52

I have a repository which I have already cloned from Subversion. I've been doing some work in this repository in its Git form and I would hate to lose that structure by cloning again.

However, when I originally cloned the repository, I failed to correctly specify the svn.authors property (or a semantically-similar option).

Is there any way I can specify the SVN author mappings now that the repository is fully Git-ified?

Preferably, I would like to correct all of the old commit authors to represent the Git author rather than the raw SVN username.

Lii
  • 11,553
  • 8
  • 64
  • 88
Daniel Spiewak
  • 54,515
  • 14
  • 108
  • 120

3 Answers3

58

Start out by seeing what you've got to clean up:

git shortlog -s

For each one of those names, create an entry in a script that looks like this (assuming you want all the authors and committers to be the same):

#!/bin/sh

git filter-branch --env-filter '

n=$GIT_AUTHOR_NAME
m=$GIT_AUTHOR_EMAIL

case ${GIT_AUTHOR_NAME} in
        user1) n="User One" ; m="user1@example.com" ;;
        "User Two") n="User Two" ; m="user2@example.com" ;;
esac

export GIT_AUTHOR_NAME="$n"
export GIT_AUTHOR_EMAIL="$m"
export GIT_COMMITTER_NAME="$n"
export GIT_COMMITTER_EMAIL="$m"
'

That's basically the script I used for a large rewrite recently that was very much as you described (except I had large numbers of authors).

edit Use π pointed out a quoting problem in my script. Thanks!

Dustin
  • 89,080
  • 21
  • 111
  • 133
  • 1
    Should be export GIT_AUTHOR_NAME="$n" or only the authors first name will end up in the index! – pi. Feb 19 '09 at 15:07
  • 4
    This script works fine. However, after I had it applied, a call to "git svn rebase" causes the error message: "Unable to determine upstream SVN information from working tree history". – olenz Jul 14 '11 at 09:23
  • How do you then go and push the edited/corrected authors back to the remote? – user1027169 May 20 '12 at 23:41
  • I am afraid to try this because of the comment by @olenz . Anyone else have success with this after `git svn rebase`? – Spencer Williams Aug 30 '16 at 01:41
11

git filter-branch can be used to rewrite large chunks of history.

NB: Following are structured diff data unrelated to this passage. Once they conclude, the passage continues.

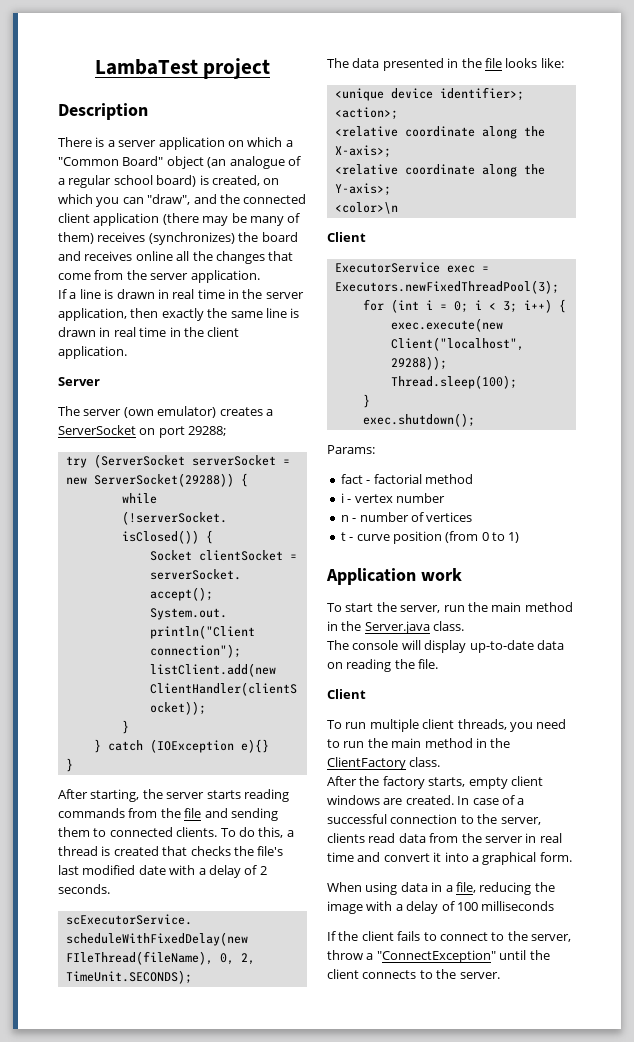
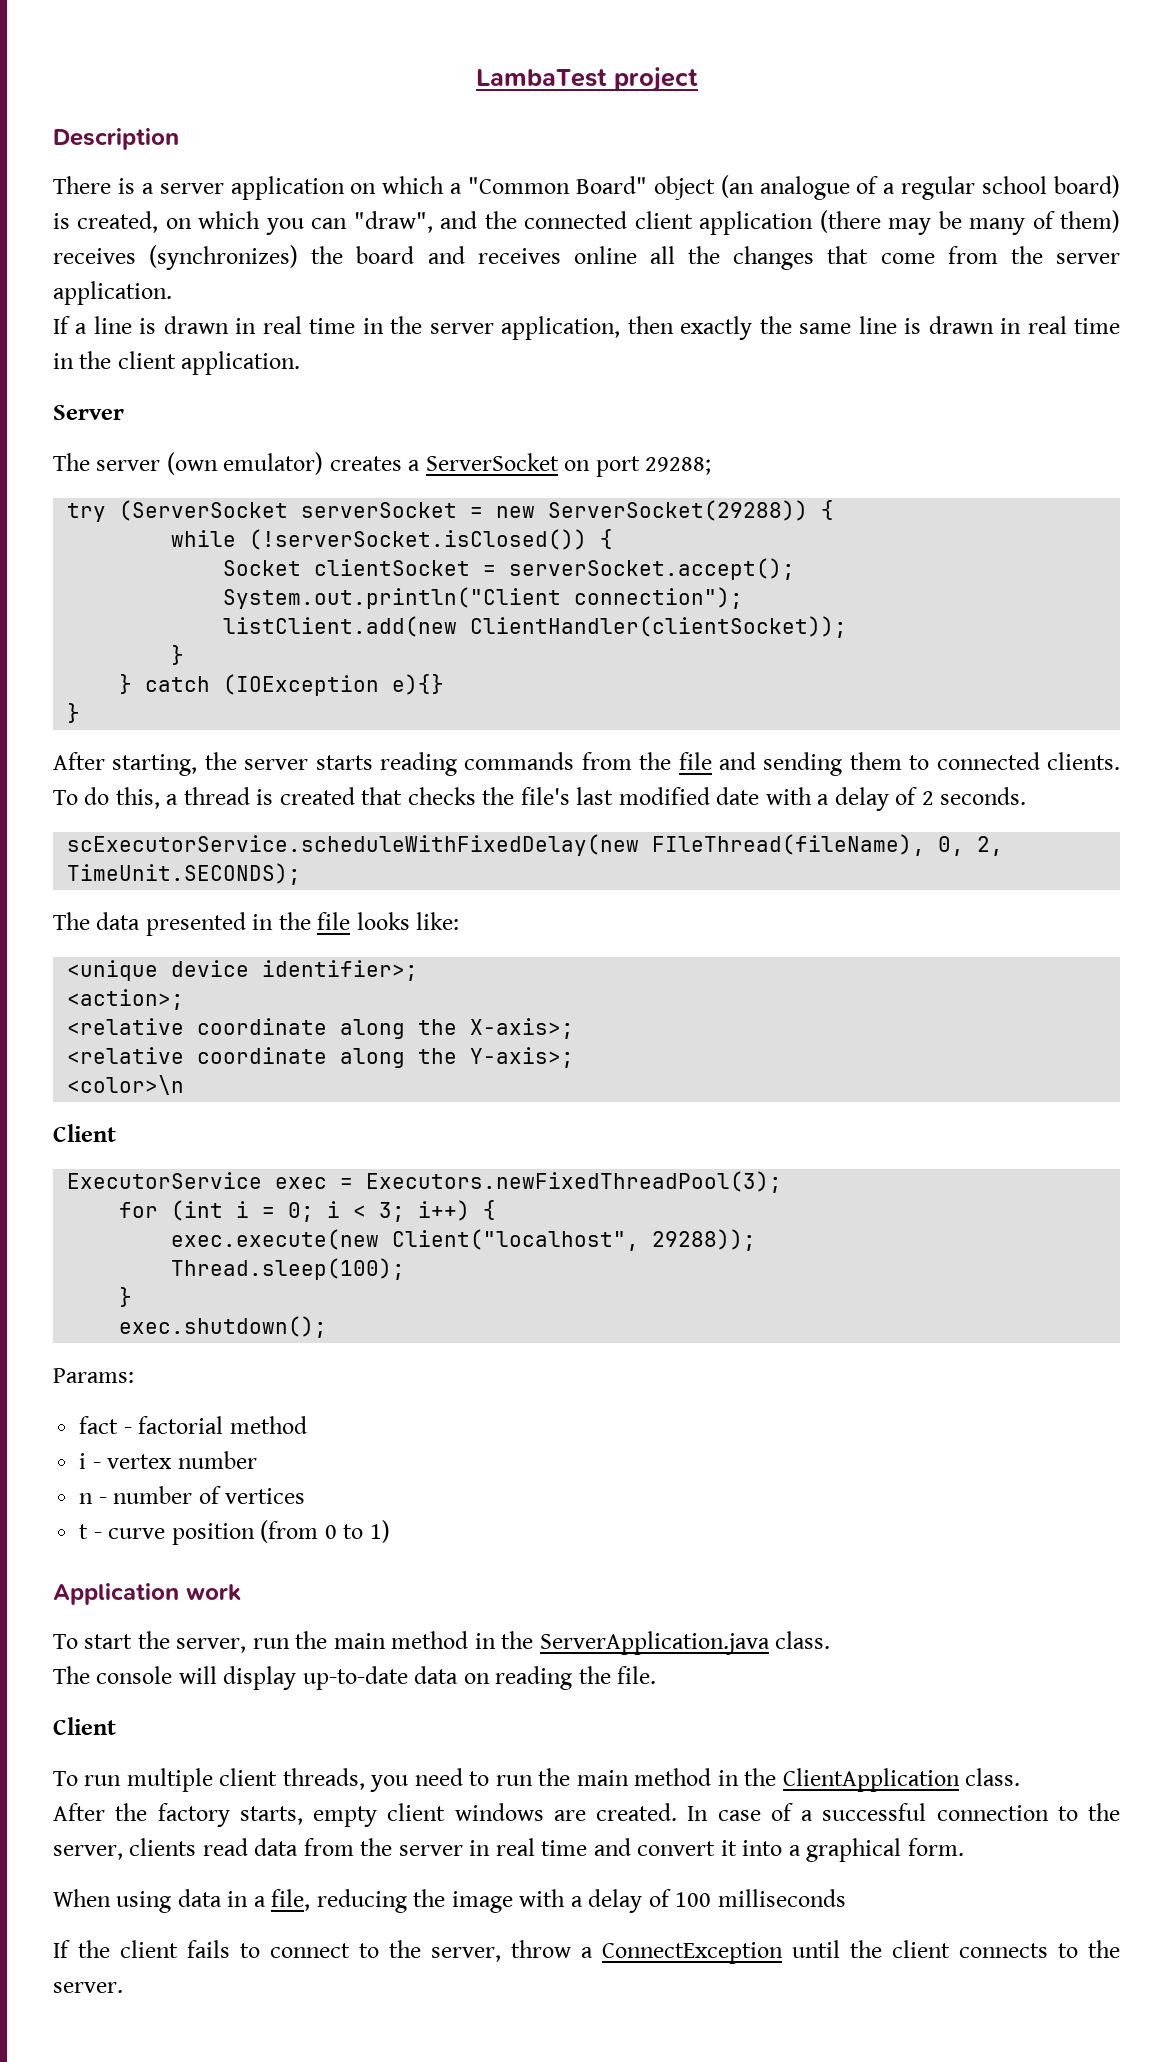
[364,621,430,634] Server.java -> [539,1631,770,1655] ServerApplication.java
[327,757,406,770] ClientFactory -> [782,1768,960,1792] ClientApplication
[376,950,496,963] "ConnectException" -> [602,1942,783,1964] ConnectException

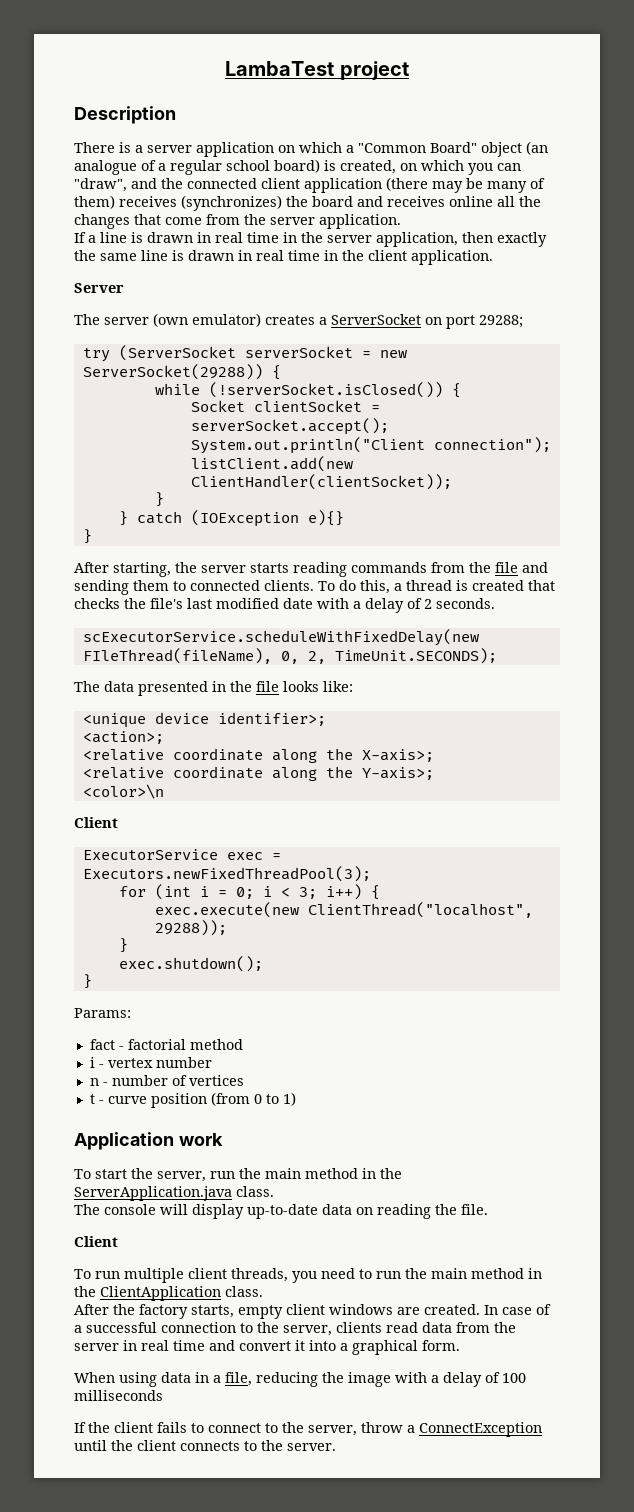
[392,1229,640,1251] Client("localhost", -> [307,902,533,918] ClientThread("localhost",
[171,1258,406,1280] // Thread.sleep(100); -> (227, 928) none
(328, 1327) none -> [82,974,92,989] // }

In this case, you would probably do something like (totally untested):

git filter-branch --env-filter '
    GIT_AUTHOR_NAME=`echo "${GIT_AUTHOR_NAME}" | sed -e "s/svnname1/Right Name/; s/svnname2/Correct Name/"`
    GIT_COMMITTER_NAME=`echo "${GIT_COMMITTER_NAME}" | sed -e "s/svnname1/Right Name/; s/svnname2/Correct Name/"`
    GIT_AUTHOR_EMAIL=`echo "${GIT_AUTHOR_EMAIL}" | sed -e "s/svnname1/m@i.l/; s/svnname2/correct.name@e.mail/"`
    GIT_COMMITTER_EMAIL=`echo "${GIT_COMMITTER_EMAIL}" | sed -e "s/svnname1/m@i.l/; s/svnname2/correct.name@e.mail/"`
'

As always, the following applies: in order to rewrite history, you need a conspiracy.

Jörg W Mittag
  • 363,080
  • 75
  • 446
  • 653
  • Upvoted for: "As always, the following applies: in order to rewrite history, you need a conspiracy." Very well said. (Although the link doesn't load anymore) – Matt D Mar 05 '12 at 19:36
  • You would run into issues with the given regexes if you have an svn name that is a subset of another svn name... This is why god gave us `^` and `$`. – Dan Dec 07 '15 at 09:27
  • after the changes, don't you need to export the GIT_ variables back to the env? – FlipMcF May 15 '17 at 22:17
3

You probably want to look into git-filter-branch, specifically the --commit-filter option. This command is a powerful chainsaw that can rewrite your entire repository history, changing whatever you might want to change.

Note that when you do this, you should pull new clones from the updated repository since the SHA1 hashes of every commit may have changed.

Greg Hewgill
  • 951,095
  • 183
  • 1,149
  • 1,285